_Exercise description:_
Each record that comes next should be output exactly; pictures do not belong in the copy.

□ □ □ □ □ □ □

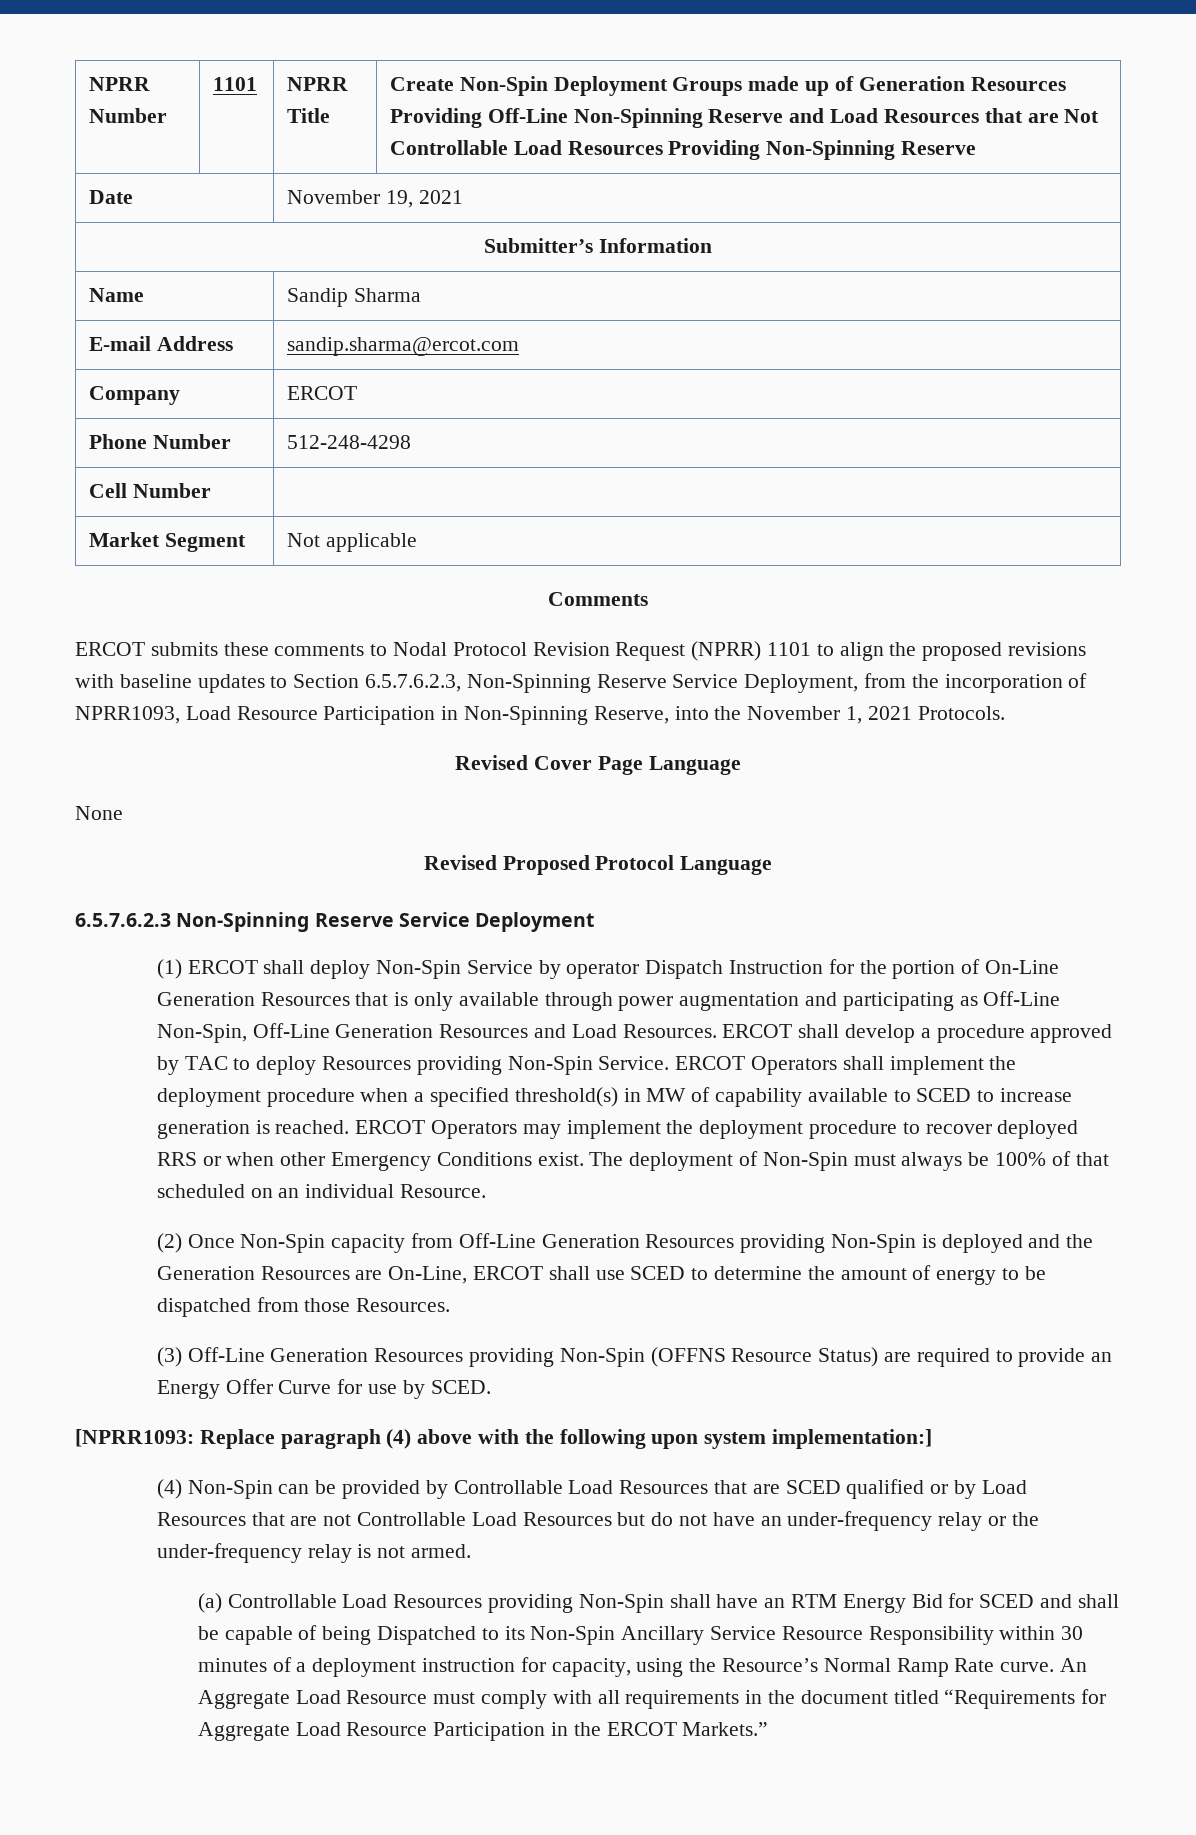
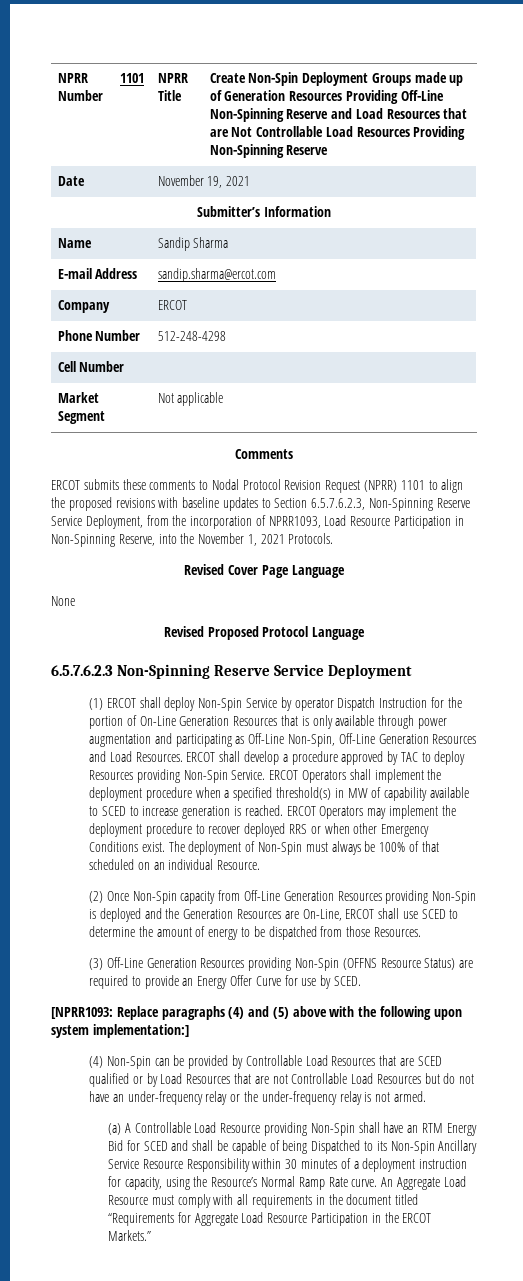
- [NPRR1093: Replace paragraph (4) above with the following upon system implementation:]
+ [NPRR1093: Replace paragraphs (4) and (5) above with the following upon system implementation:]
- (a) Controllable Load Resources providing Non-Spin shall have an RTM Energy Bid for SCED and shall be capable of being Dispatched to its Non-Spin Ancillary Service Resource Responsibility within 30 minutes of a deployment instruction for capacity, using the Resource’s Normal Ramp Rate curve.
+ (a) A Controllable Load Resource providing Non-Spin shall have an RTM Energy Bid for SCED and shall be capable of being Dispatched to its Non-Spin Ancillary Service Resource Responsibility within 30 minutes of a deployment instruction for capacity, using the Resource’s Normal Ramp Rate curve.

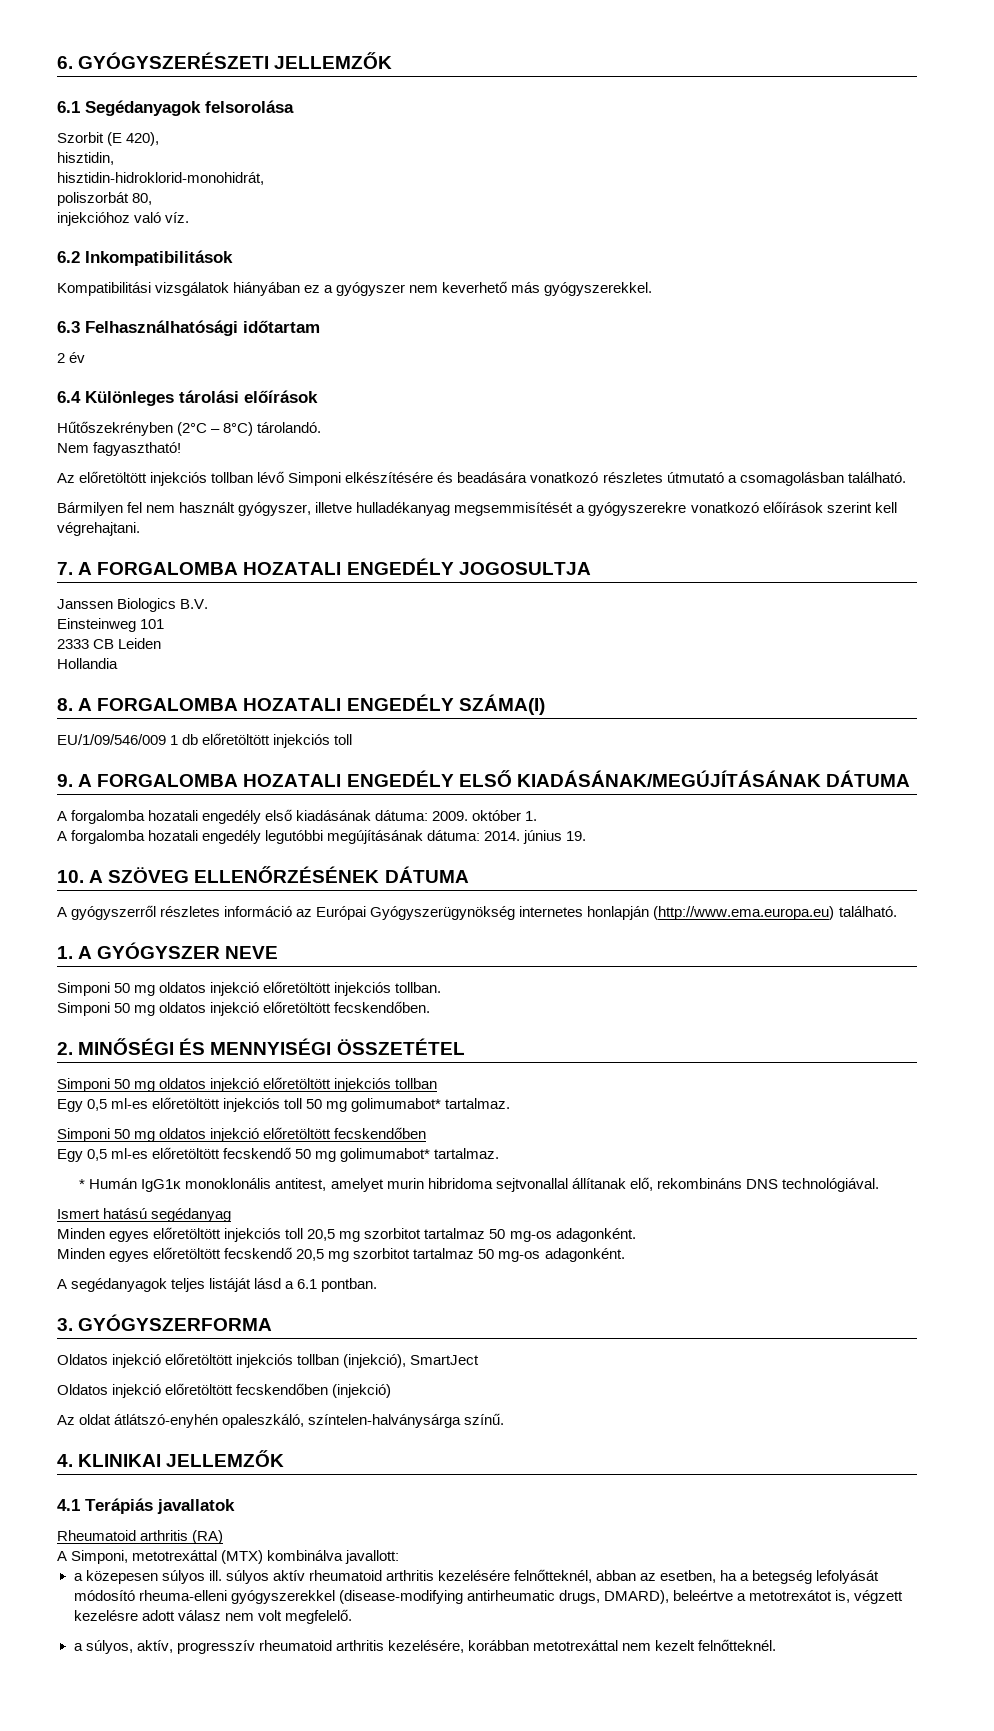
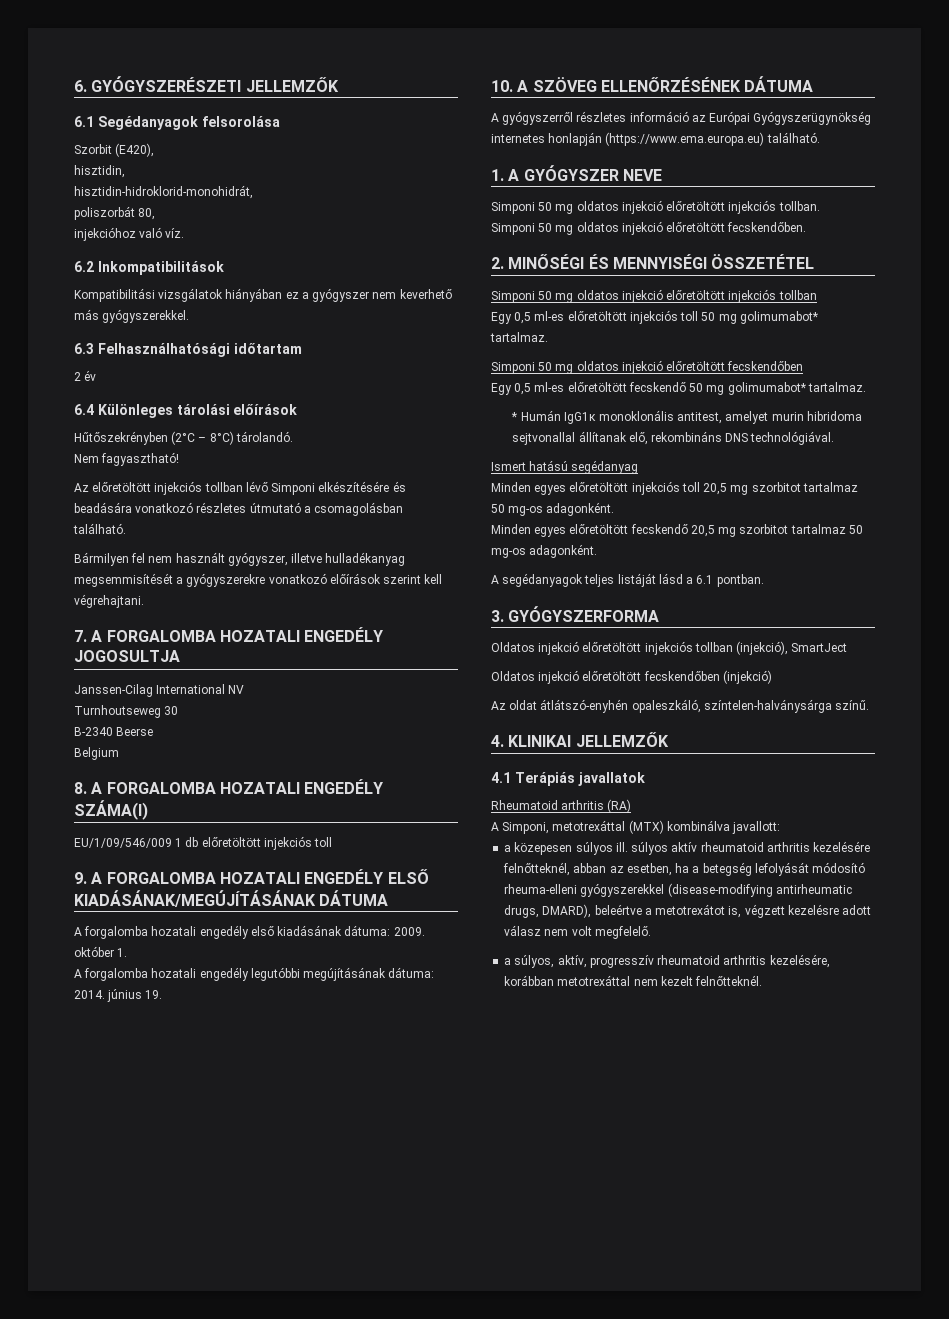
- Szorbit (E 420),
+ Szorbit (E420),
- Janssen Biologics B.V.
- Einsteinweg 101
- 2333 CB Leiden
- Hollandia
+ Janssen-Cilag International NV
+ Turnhoutseweg 30
+ B-2340 Beerse
+ Belgium
- A gyógyszerről részletes információ az Európai Gyógyszerügynökség internetes honlapján (http://www.ema.europa.eu) található.
+ A gyógyszerről részletes információ az Európai Gyógyszerügynökség internetes honlapján (https://www.ema.europa.eu) található.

□ □ □ □ □ □ □

_Result below:_
- [NPRR1093: Replace paragraph (4) above with the following upon system implementation:]
+ [NPRR1093: Replace paragraphs (4) and (5) above with the following upon system implementation:]
- (a) Controllable Load Resources providing Non-Spin shall have an RTM Energy Bid for SCED and shall be capable of being Dispatched to its Non-Spin Ancillary Service Resource Responsibility within 30 minutes of a deployment instruction for capacity, using the Resource’s Normal Ramp Rate curve.
+ (a) A Controllable Load Resource providing Non-Spin shall have an RTM Energy Bid for SCED and shall be capable of being Dispatched to its Non-Spin Ancillary Service Resource Responsibility within 30 minutes of a deployment instruction for capacity, using the Resource’s Normal Ramp Rate curve.

- Szorbit (E 420),
+ Szorbit (E420),
- Janssen Biologics B.V.
- Einsteinweg 101
- 2333 CB Leiden
- Hollandia
+ Janssen-Cilag International NV
+ Turnhoutseweg 30
+ B-2340 Beerse
+ Belgium
- A gyógyszerről részletes információ az Európai Gyógyszerügynökség internetes honlapján (http://www.ema.europa.eu) található.
+ A gyógyszerről részletes információ az Európai Gyógyszerügynökség internetes honlapján (https://www.ema.europa.eu) található.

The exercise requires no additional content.